In Welsh v. Mizell, 668 F.2d 328 (7th Cir.), certiorari denied, 459 U.S. 923, 103 S.Ct. 235, 74 L.Ed.2d 186 (1982), we held that the 1972 parole criteria violated the ex post facto clause of the United States constitution because they constituted “a marked departure [from the previous law], importing for the first time into the parole decision considerations of retributive justice (the relationship between time served and the nature of the offense) and general deterrence (incarceration as a means of promoting general respect for law).” Id. at 331. Welsh, however, was overruled by this Court in Heirens v. Mizell, 729 F.2d 449 (7th Cir.), certiorari denied, 469 U.S. 842,105 S.Ct. 147, 83 L.Ed.2d 85 (1984). In Heirens, we held that prior to the enactment of the 1972 criteria, the Illinois Parole Board actually had “possessed broad discretion with regard to parole decisions, and that in the exercise of its discretion the Board could in fact consider principles of general deterrence and retributive justice.” Id. at 459. We concluded that because the “1972 legislation, in effect, merely codified prior law,” and therefore was not disadvantageous to offenders convicted prior to 1972, it did not violate the ex post facto clause of the constitution. Id.

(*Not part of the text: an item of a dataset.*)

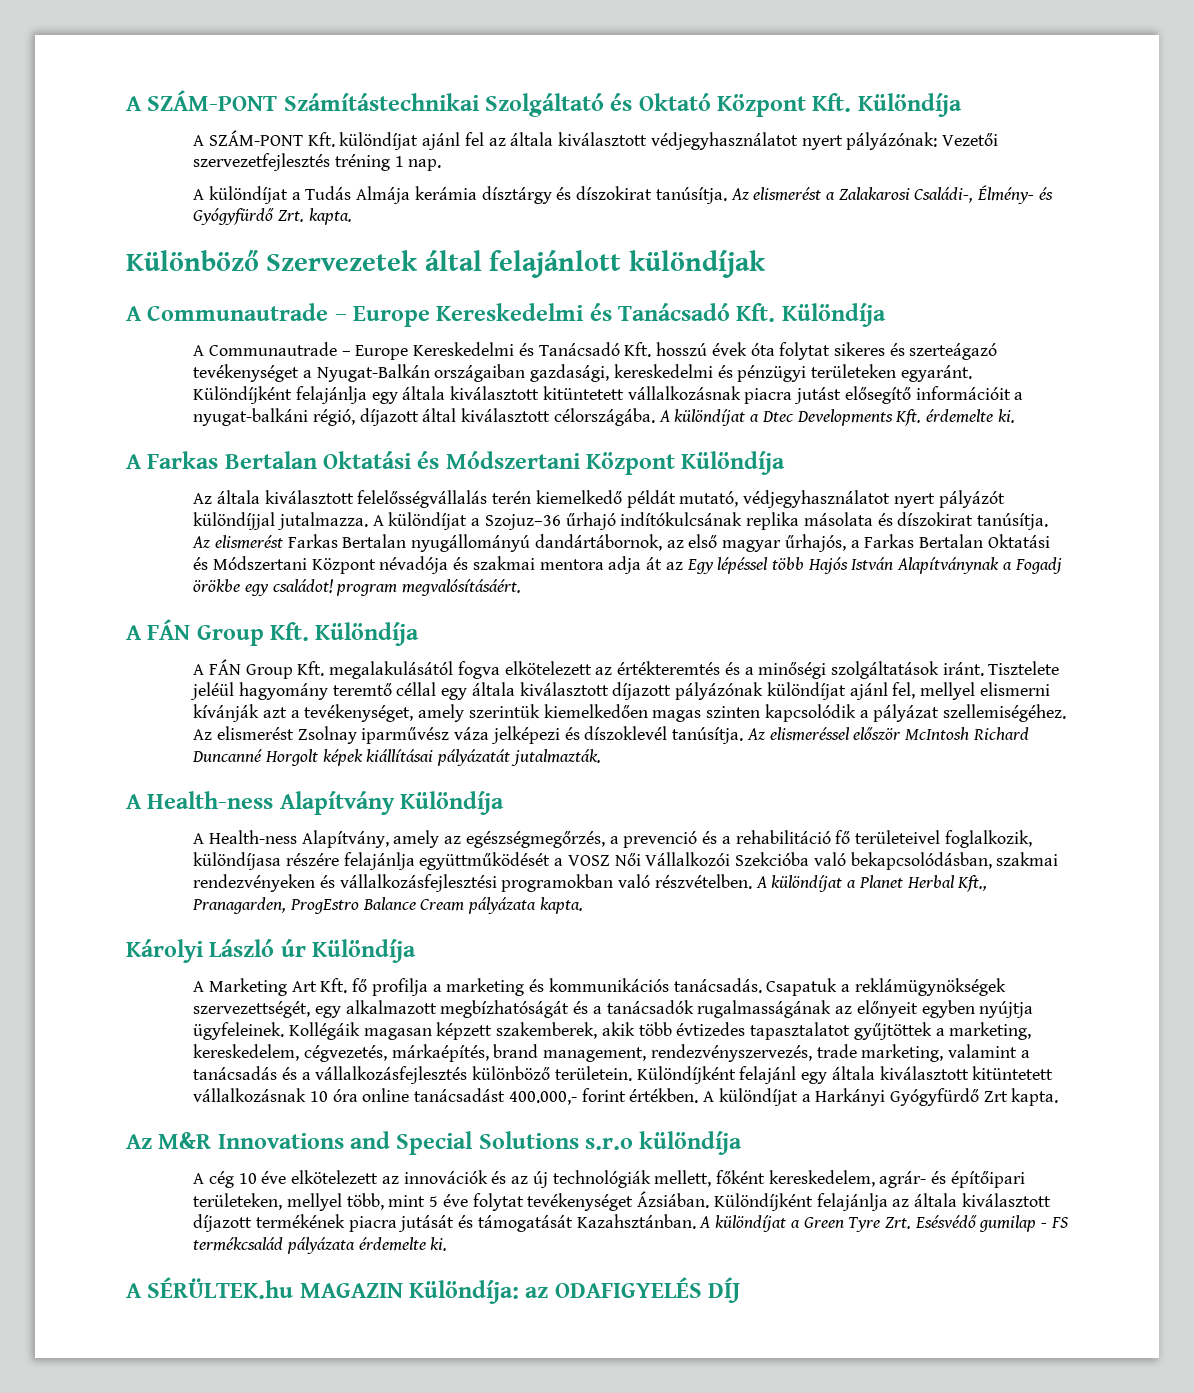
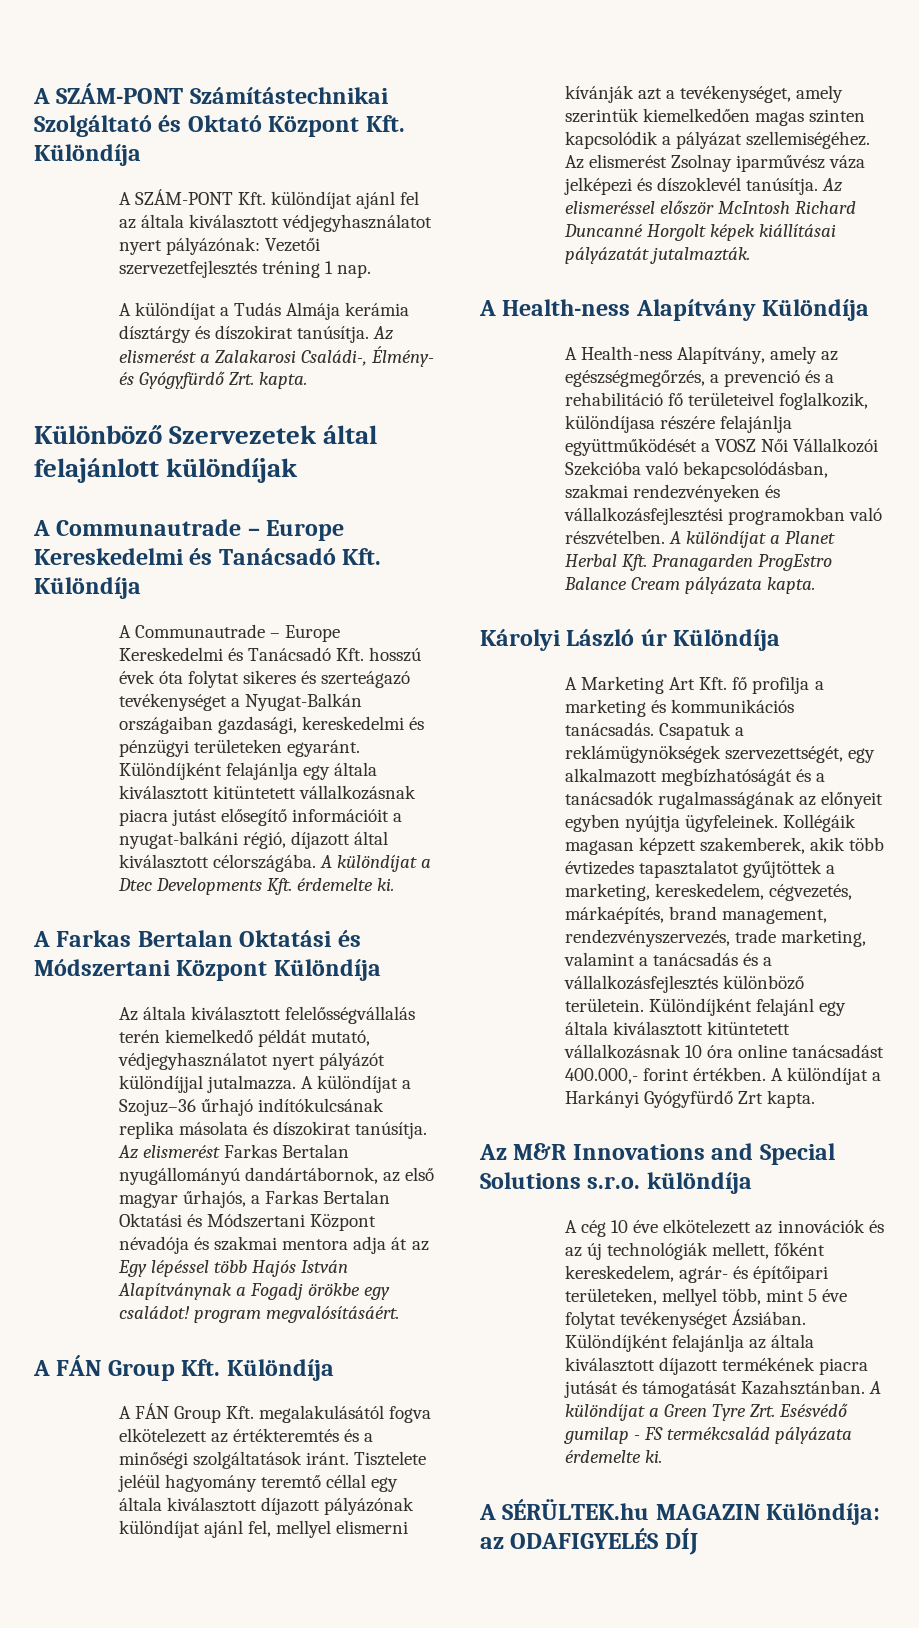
- A különdíjat a Planet Herbal Kft., Pranagarden, ProgEstro Balance Cream pályázata kapta.
+ A különdíjat a Planet Herbal Kft. Pranagarden ProgEstro Balance Cream pályázata kapta.
- Az M&R Innovations and Special Solutions s.r.o különdíja
+ Az M&R Innovations and Special Solutions s.r.o. különdíja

Waldo Granberry filed the present petition for a writ of habeas corpus, arguing that the 1972 parole criteria constituted a violation of the ex post facto clause of the constitution. On the basis of Heirens, the district court denied the petition. Granber-ry appealed and asked this Court to overrule Heirens. In Granberry v. Mizell, 780 F.2d 14 (7th Cir.1985), we declined to reach the merits of Granberry’s argument, concluding that he had failed to exhaust available state remedies. Id. at 16. We addressed the exhaustion question even though the state had failed to raise it in the district court. Consistent with cases in this and several other circuits, we determined that because of the peculiar characteristics of the exhaustion of state remedies requirement in habeas corpus proceedings, we would not adhere to the general rule that an issue is waived by the failure to raise it in the district court. Id. at 15. We rejected the approach of the Fifth and Eleventh Circuits which had held that the state could waive the exhaustion requirement by the failure to raise it at the proper time. Id.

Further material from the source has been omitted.